As pontes constroem-se com boa fé das margens

Texto do colega Gonçalo Gongalves

“Uma associação ou uma ilha

Antes de entrar no tema do título vou só reafirmar o que já escrevi aqui e completar com mais algumas ideias.

Antes do governo de Sócrates, a educação no 1º ciclo não era perfeita. Mas, é importante pensar no presente e estabelecer um conjunto de necessidades para o 1º ciclo, em vez de olhar para o umbigo e “exigir” a reversão de despachos e decretos de lei!

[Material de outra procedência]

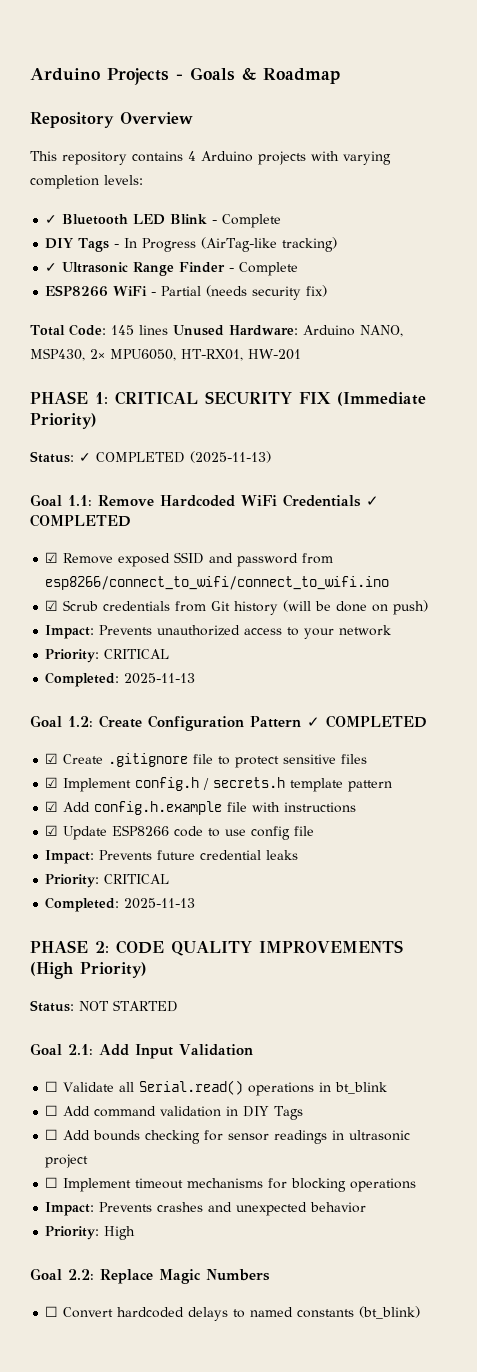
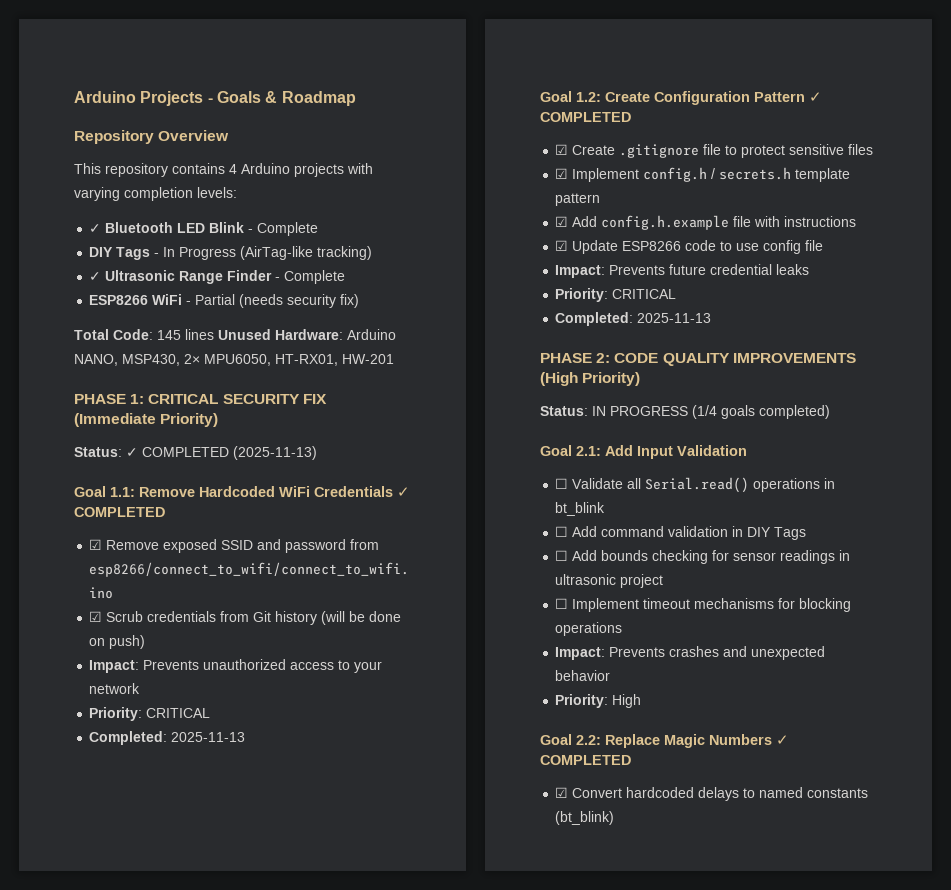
- Status: NOT STARTED
+ Status: IN PROGRESS (1/4 goals completed)
- Goal 2.2: Replace Magic Numbers
- ☐ Convert hardcoded delays to named constants (bt_blink)
+ Goal 2.2: Replace Magic Numbers ✓ COMPLETED
+ ☑ Convert hardcoded delays to named constants (bt_blink)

Não faz sentido.

Para mim, é fundamental:
– Diminuição de alunos por turma;
– Horário letivo de 22 horas, sem existir horas de estabelecimento (quero descansar no intervalo);
– Reforma antecipada para os professores do 1º ciclo com mais de 35 anos de carreira e que iniciaram funções antes 1990;
– Criação de mecanismo que permita aos docentes do 1º ciclo usufruírem de menos 2 horas de componente letiva aos 40 anos, tal como nos outros ciclos (mais tarde explicarei este mecanismo);
– Adequação dos currículos às necessidades e à faixa etária dos alunos;
– Reorganização da gestão dos estabelecimento de ensino, permitindo maior expressão dos docentes do 1º ciclo na gestão, conselho pedagógico e conselho geral.

A adaptação de documentos que são criados sempre que existe alterações no “sistema” é um trabalho complexo e que é transversal a todos os ciclos.
Considero que o ministério de educação sempre que cria alterações no “sistema” deveria ser responsável pela criação de documentos modelo, adaptados por ciclo e susceptíveis de adequar às necessidades dos agrupamentos.

Existem muitas outras coisas, mas é necessário definir prioridades.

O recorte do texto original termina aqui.